— TASK OBJECTIVE —
Each line from the one containing "Apr 2019: 295000 -> none" to the end of the data must be copied exactly, the first and last included; no other lines and no pictures belong in the copy.

MATERIAL TO PROCESS below:

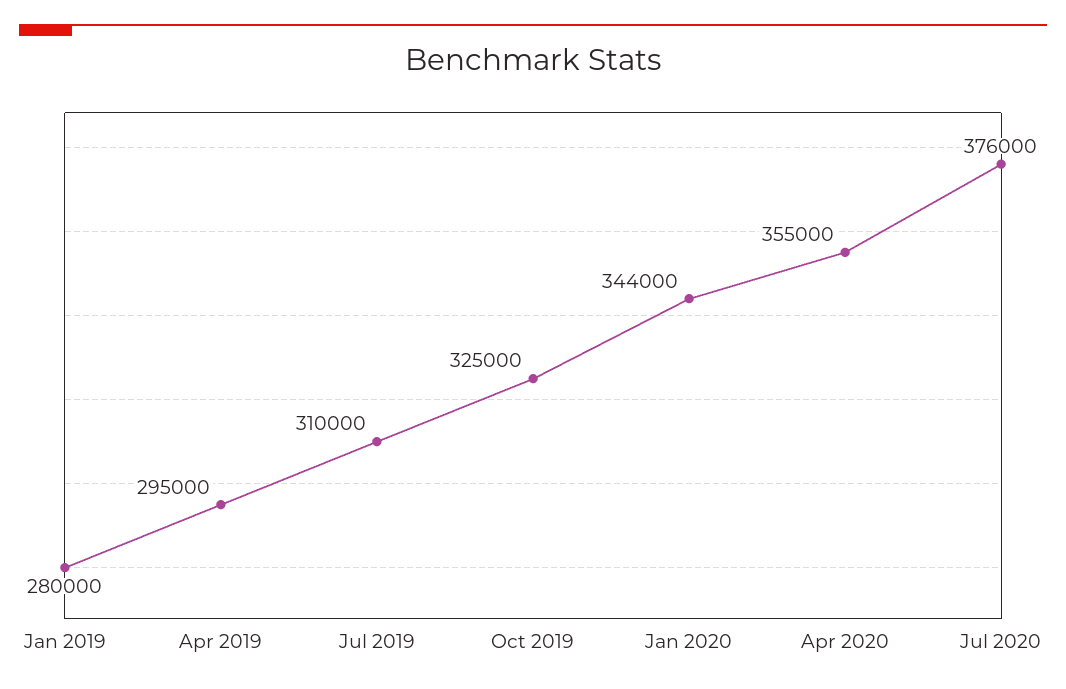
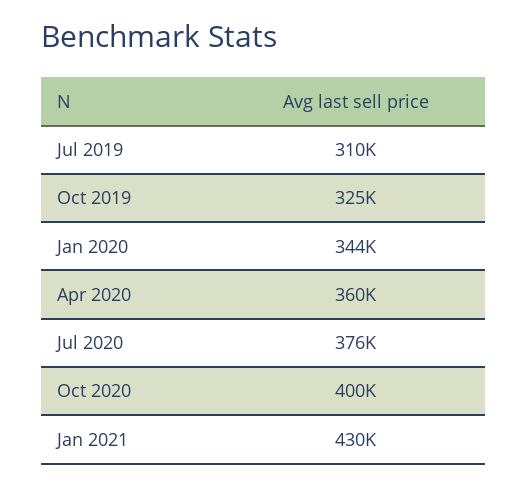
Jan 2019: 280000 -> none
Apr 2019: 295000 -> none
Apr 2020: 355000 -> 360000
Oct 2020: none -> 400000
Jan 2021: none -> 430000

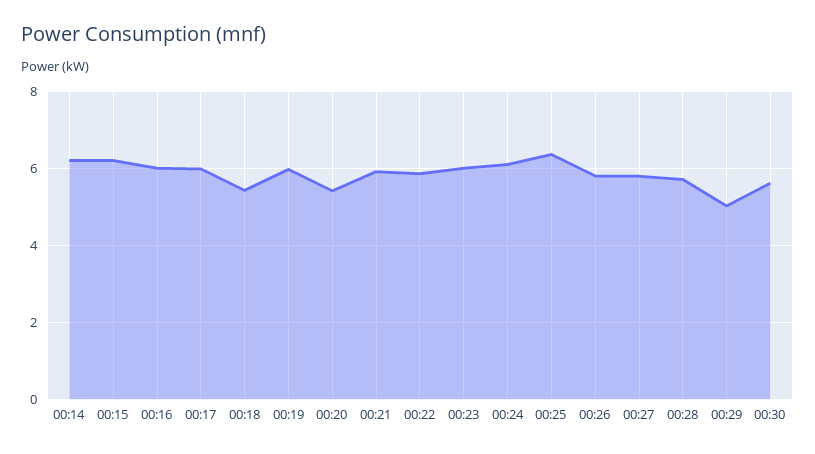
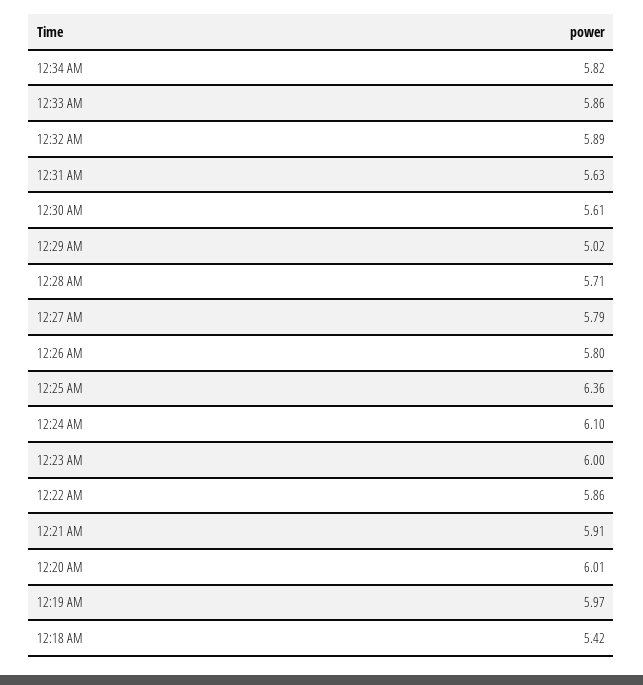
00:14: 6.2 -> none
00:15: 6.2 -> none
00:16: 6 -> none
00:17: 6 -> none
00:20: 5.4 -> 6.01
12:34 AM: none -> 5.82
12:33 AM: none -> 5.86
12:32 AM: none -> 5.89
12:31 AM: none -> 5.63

End of MATERIAL TO PROCESS.

— REPLY —
Apr 2019: 295000 -> none
Apr 2020: 355000 -> 360000
Oct 2020: none -> 400000
Jan 2021: none -> 430000

00:14: 6.2 -> none
00:15: 6.2 -> none
00:16: 6 -> none
00:17: 6 -> none
00:20: 5.4 -> 6.01
12:34 AM: none -> 5.82
12:33 AM: none -> 5.86
12:32 AM: none -> 5.89
12:31 AM: none -> 5.63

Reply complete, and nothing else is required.